Seorang pria berjalan di bawah sinar matahari, di tanah
yang dipenuhi rerumputan. Ia berhenti di sebuah bukit, memandang ke depan, dan
ia lihat pedesaan yang tidak terlalu ramai. Jarak antara pedesaan dan dirinya cukup
jauh, tapi ia tetap melanjutkan perjalanan menuju perkampungan itu. “Inilah,
awal mulanya,” ujarnya padadiri sendiri.
Dalam perjalanannya, ia bertemu dengan seorang petani. “Mau
kemana kau, anak muda? Sepertinya kau bukan orang desa Kukurin,” tanya si
petani.
“Anda benar, pak tua, aku mau ke desa tempat tinggal anda,
apakah anda mau pulang ke desa di depan sana?” ujar pria itu sambil menunjuk ke
arah depan. Si petani memandang arah yang ditunjuk oleh pria itu, tapi ia
memasang wajah kebingungan. “Apa maksudmu, anak muda? Aku tidak pernah tahu
kalau di depan ada desa, desa kukurin, desaku, ada di arah sana,” ucapnya sambi
menunjuk arah belakang pria itu.
Pria itu merasa heran setelah mengetahui bahwa desa yang
dilewati sebelumnya adalah desa si petani. “Apa? Lalu, apa yang anda lakukan di
sini?” tanya pria itu. “Aku sedang mencari obat untuk menyembuhkan penyakit
anakku, anakku sakit batuk, sudah empat hari belum sembuh, dan aku sudah
mendapatkannya, sekarang aku mau pulang. Apa kau masih akan melanjutkan
perjalananmu, anak muda, memang ada gerangan apa kau pergi ke desa itu?” ujar
si petani.
“Sebenarnya aku ingin mengunjungi setiap daerah di neggeri
ini, aku ingin berkelana sambil berbagi kebaikan,”.
“Oh, jadi kau adalah seorang pengelana, baiklah anak muda,
lanjutkanlah perjalananmu, dan aku akan melanjutkan perjalananmu,” si petani
hendak pergi.
“Baiklah, terimakasih, oh iya, aku sebelumnya melewati desa
yang kau sebutkan tadi, tapi aku tidak melihat ada orang-orang di sana, apakah
ada kebiasaan di desa anda yang tidak aku ketahui?”

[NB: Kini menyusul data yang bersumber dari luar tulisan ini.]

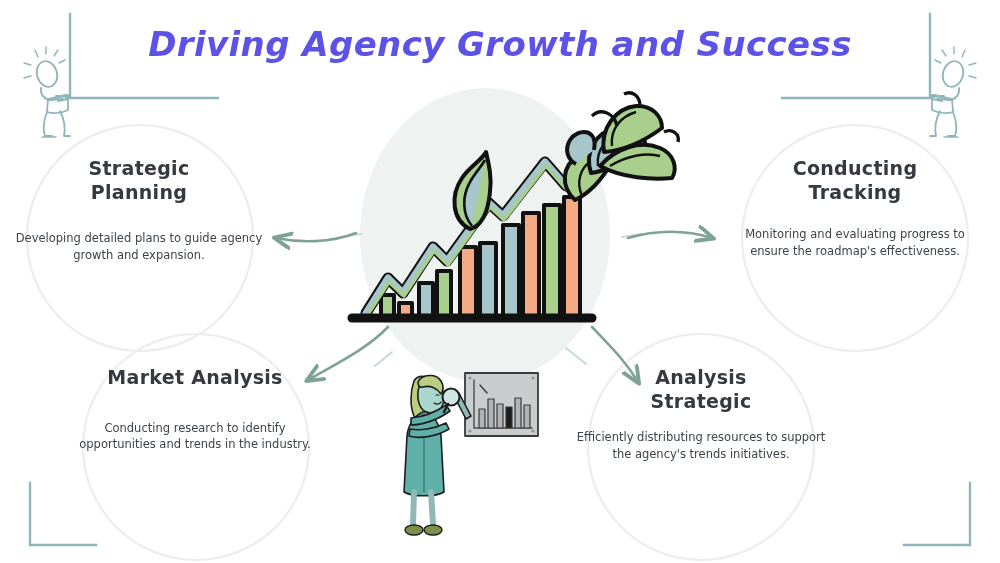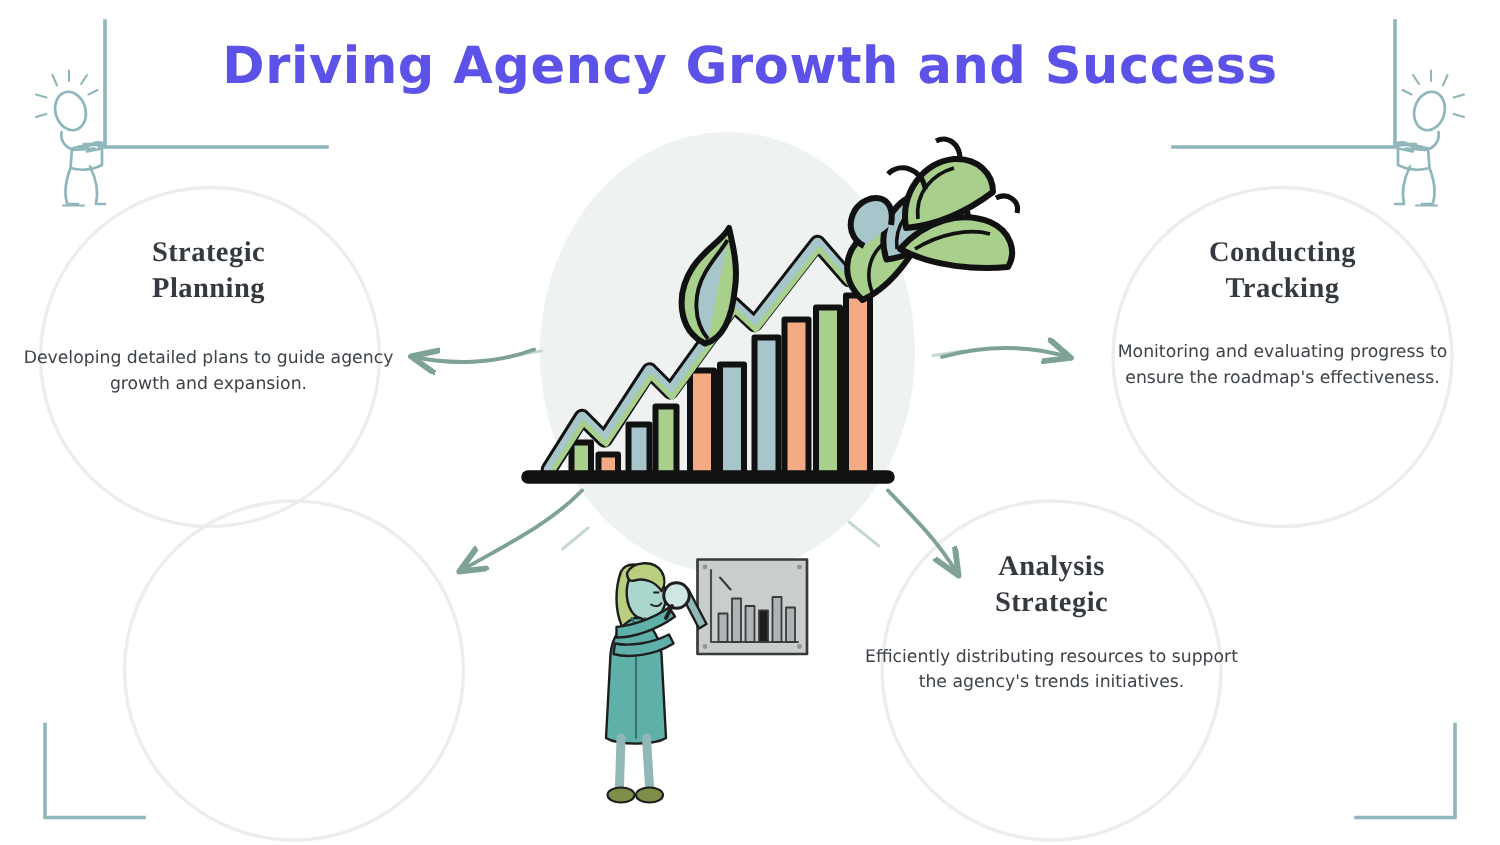"Driving Agency Growth and Success" #page-title { font-style: none -> italic }
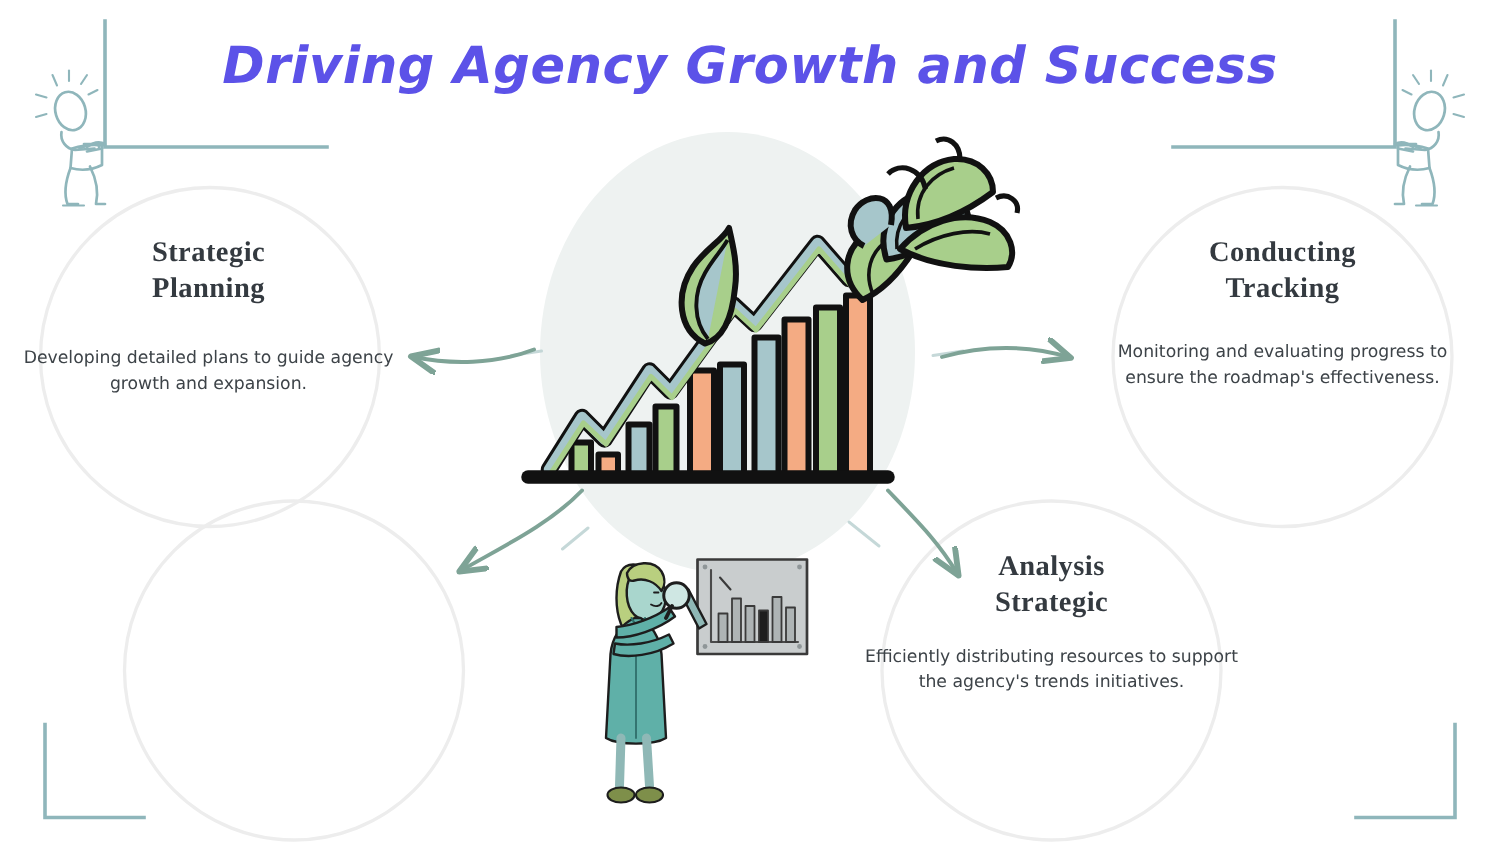"Strategic" .node .n-title { font-family: Liberation Serif, serif -> none }
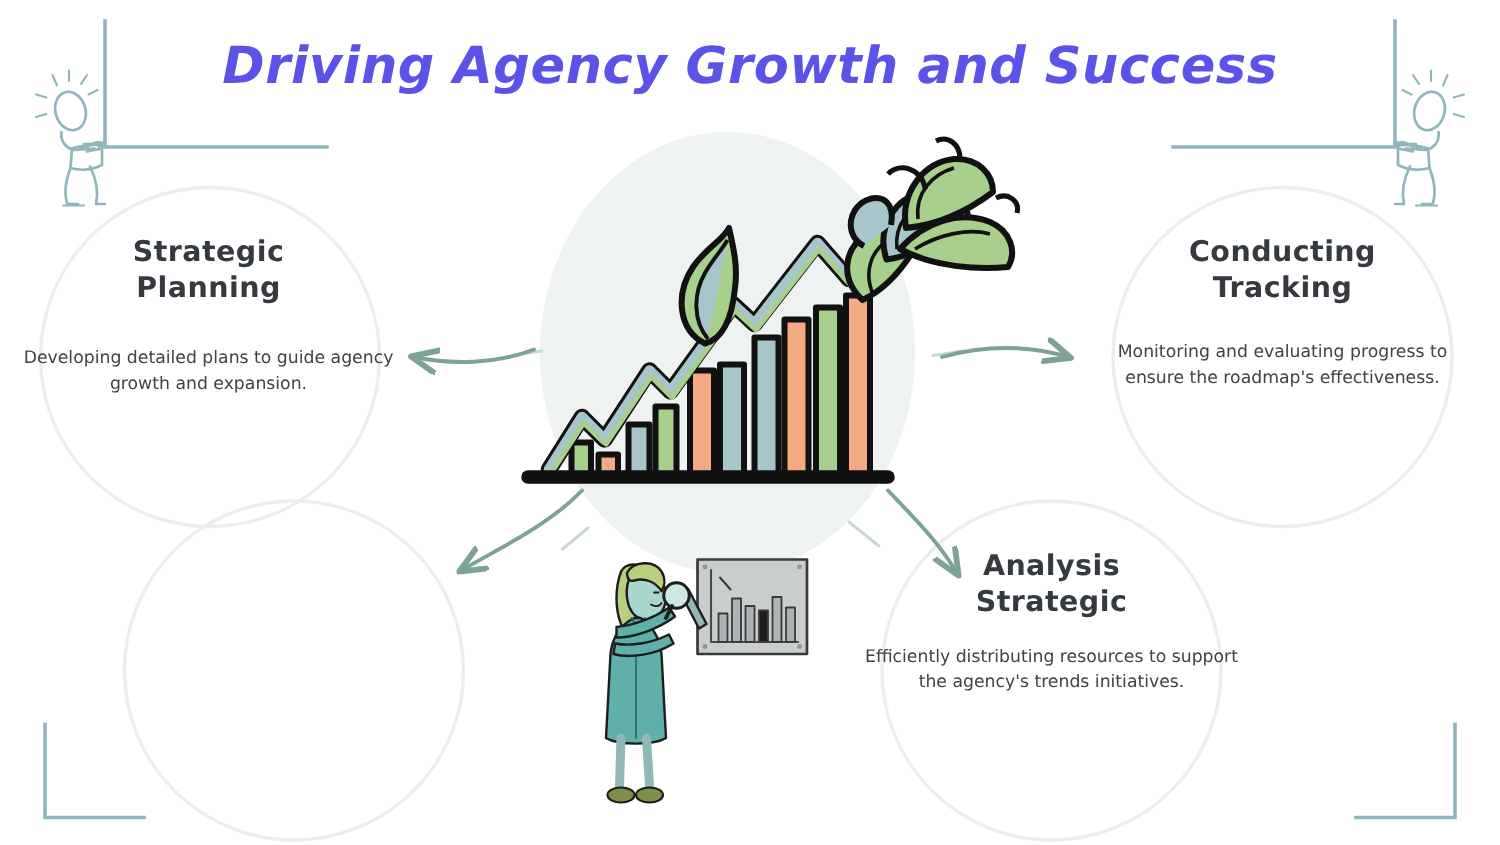"Market Analysis" div.node { html: none -> <div> <div> <div>Market Analysis</div> </div> <div>Conducting research to identify opportunities and trends in the industry.</div> </div> }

Si petani tertawa,” tidak ada kebiasaan apapun anak muda,
keluargakulah satu-satunya yang ada di sana. Aku adalah petani. Kami baru
pindah dari tempat yang gersang, kami baru tiba kemarin sore, jika kau melewati
desa itu di pagi atau sore hari, mungkin karena alasan itulah kau tidak melihat
orang-orang atau kami”.
“Oh, jadi seperti itu. Baiklah bapak petani, aku akan
melanjutkan perjalananku, maaf jika aku mengganggu waktumu”.
“Tidak apa-apa, anak muda, lagi pula pertemuan kita
hanyalah kebetulan saja, jadi tidak ada yang salah.”
“Mungkin anda benar bapak petani, tapi aku yakin bahwa
pertemuan ini sudah direncanakan oleh Tuhan, pasti ada suatu kebaikan dari
sebuah pertemuan ini, baiklah, aku pergi dulu, semoga anakmu cepat sembuh, dan
semoga kita bisa berjumpa lagi”.
Si petani terdiam, lalu berkata, “iya, anak muda,
terimakasih.”
Mereka berpisah, menempuh jalan masing-masing.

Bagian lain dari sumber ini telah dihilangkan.